The 23-year-old finished second on the course after a long battle with a group of fast skiers, just over a second back of Norway's Eldar Roenning and less than a ski length ahead of Switzerland's Dario Cologna.
"I knew the shape was good all along the Tour (de Ski), but there was always a little part of the equation lacking," said Harvey, picking up his fourth career World Cup medal. "But today everything finally connected together. My skis were so fast today and I'm really happy to be on the podium."
Harvey didn't do it alone. Teammate Devon Kershaw was also with the lead group and the two skiers worked together to match the pace of the strong European racers.
"My skis were just so good and I knew coming in the final downhill when I started double poling that I had a chance at the podium," said Harvey.
"This is a really hard course. Oslo was the benchmark for difficulty last year, but I think Val di Fiemme raised the bar further with the most climbing you do on the World Cup. These are really steep hills and high speed in the downhills. There is lots of double poling, so you need to be an all-around skier here."
Another benefit was a last-minute decision to fly the team's physiotherapist from Calgary to Italy to work on the skiers, who were showing signs of wear and tear after seven gruelling stages.
Kershaw finished his day in sixth, just two seconds back of the podium. Ian Babikov, injured earlier in the week in a fairly serious crash, was 32nd.
The Tour de Ski is a nine-race series, taking place over 11 days, with races in Germany and Italy. Each of the events is a World Cup, and athletes have to race in everything — classic and skate races, sprints and marathons, mass starts and pursuits — to have a shot at the overall title. The cumulative time at the end of the Tour de Ski determines the final ranking.

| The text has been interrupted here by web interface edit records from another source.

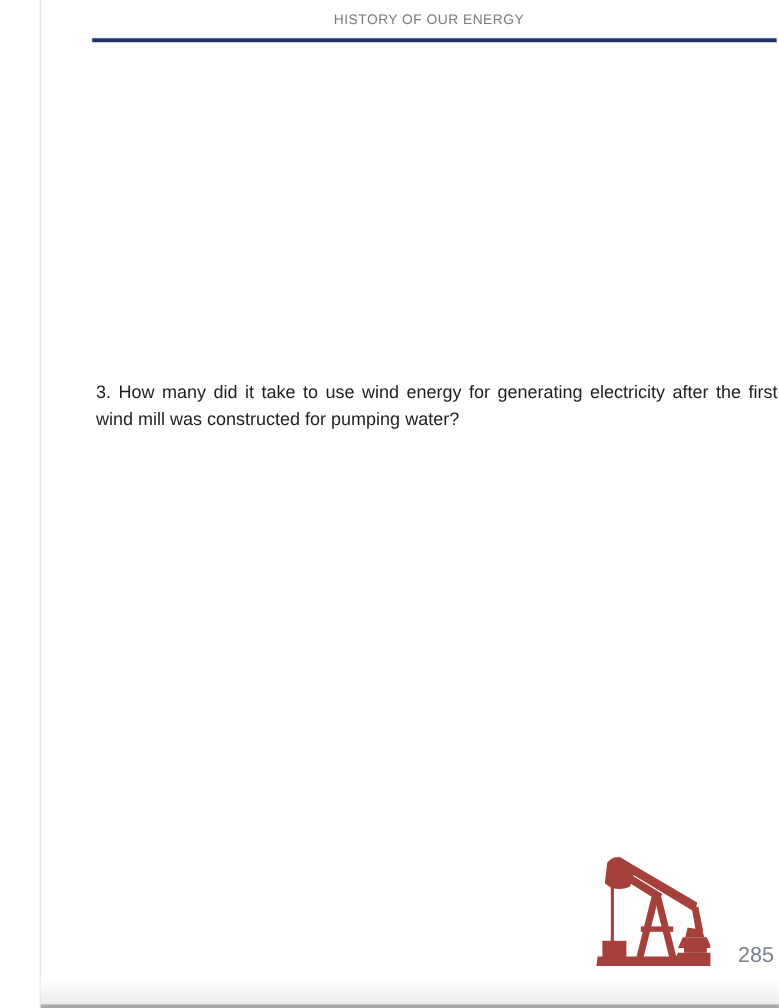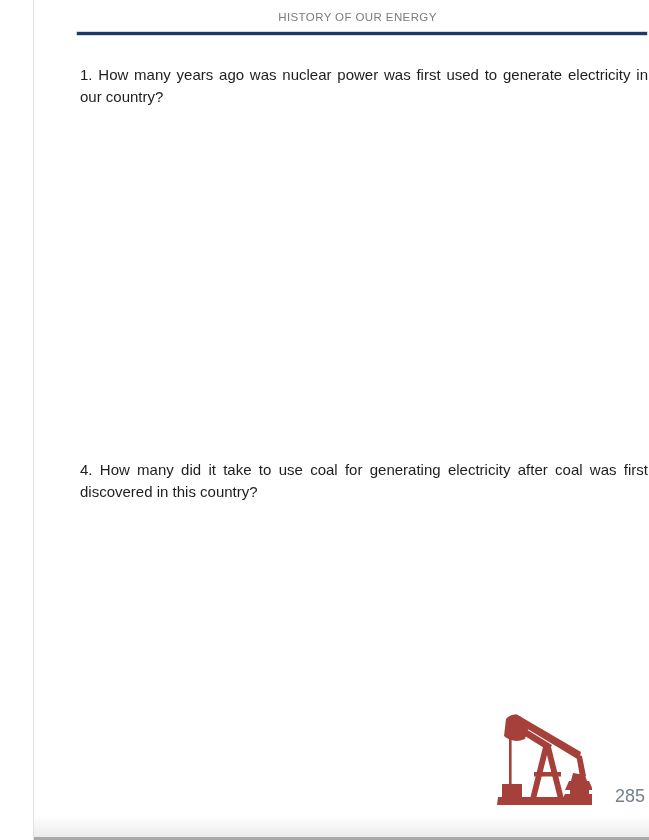"1. How many years ago" p.q { html: <p>1. How many years ago was nuclear power was first used to generate electricity in our country?</p> -> none }
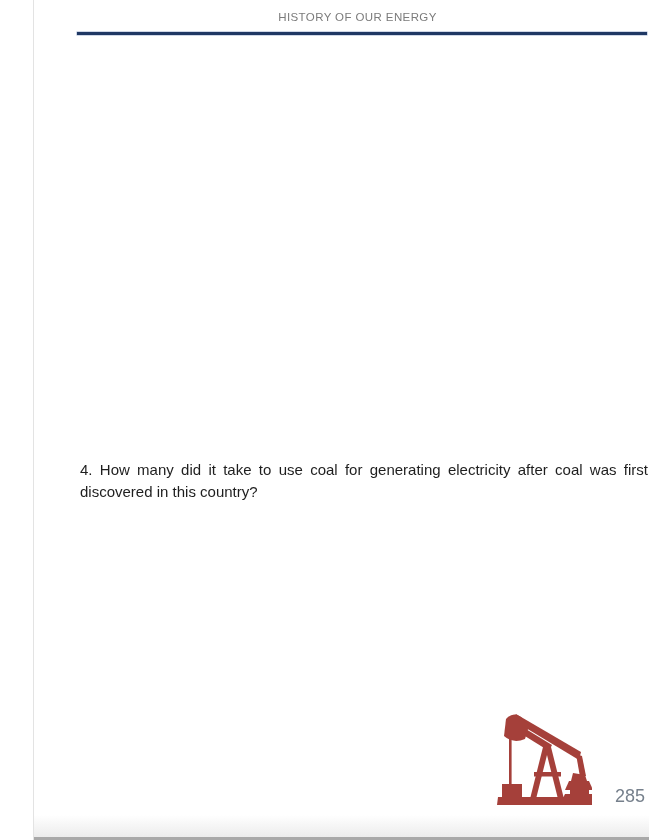"3. How many did it" p.q { html: none -> <p>3. How many did it take to use wind energy for generating electricity after the first wind mill was constructed for pumping water?</p> }
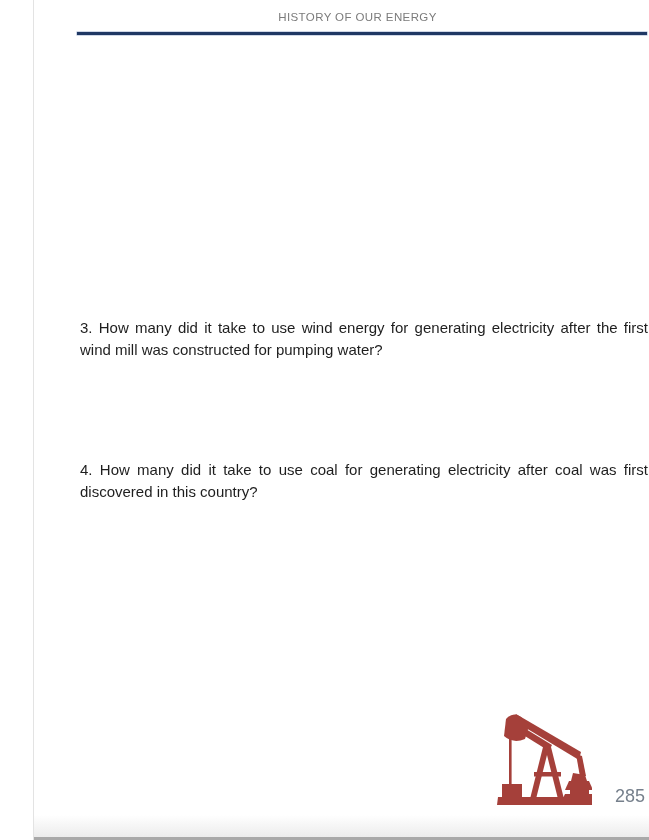"4. How many did it" p.q { html: <p>4. How many did it take to use coal for generating electricity after coal was first discovered in this country?</p> -> none }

The final event was the uphill pursuit, with a three-kilometre course and a grade of close to 30 per cent. Kershaw led the Canadians in 18th place.
"It is nothing short of hell," said Kershaw.
"You've got to find a rhythm but it is hard to find a rhythm when there are pitches close to 30 per cent and you are essentially just walking up a hill. Your legs are screaming for a rest and there is no rest to be found.
"When Hellner gets away from (me), and then Northug is coming back to me, and I just want to bury myself and catch Northug, but then I'm so terrified the guys behind are going to catch up to me — to be honest it is a horrible sensation. It is horrible."
Kershaw was disappointed that he didn't return to the podium this year after being on the podium four times in the 2010-2011 Tour de Ski, but he did improve in the overall standings and skied more consistently.
"Today was a little disappointing," he said after the final stage. "It's been a really good tour — a little bit of bad luck here and there — but it is a best finish ever on the Tour.
"Fourth place is not something to be super disappointed about but, I'm not going to lie, I really wanted the podium today. But 500 metres into the hill it was just too much. It was a real battle today."
Kershaw never finished below 18th in the standings and he was fourth in the men's freestyle pursuit, and sixth in the skiathlon and 20km classic race.
The top three overall were Dario Cologna, Marcus Hellner of Sweden and Petter Northug Jr. of Norway. Alex Harvey finished his tour in 12th while Ivan Babikov placed 27th out of the 55 racers that made it through to the end (out of close to 100 starters at the beginning of the Tour).
None of the Canadian women took part. Justyna Kowalczyk of Poland was the top racer overall on the women's side, followed by Marit Bjoergen and Therese Johaug of Norway. American Kikkan Randall started off strong, and although she slipped off the pace a little at the end she was 10th overall after nine stages.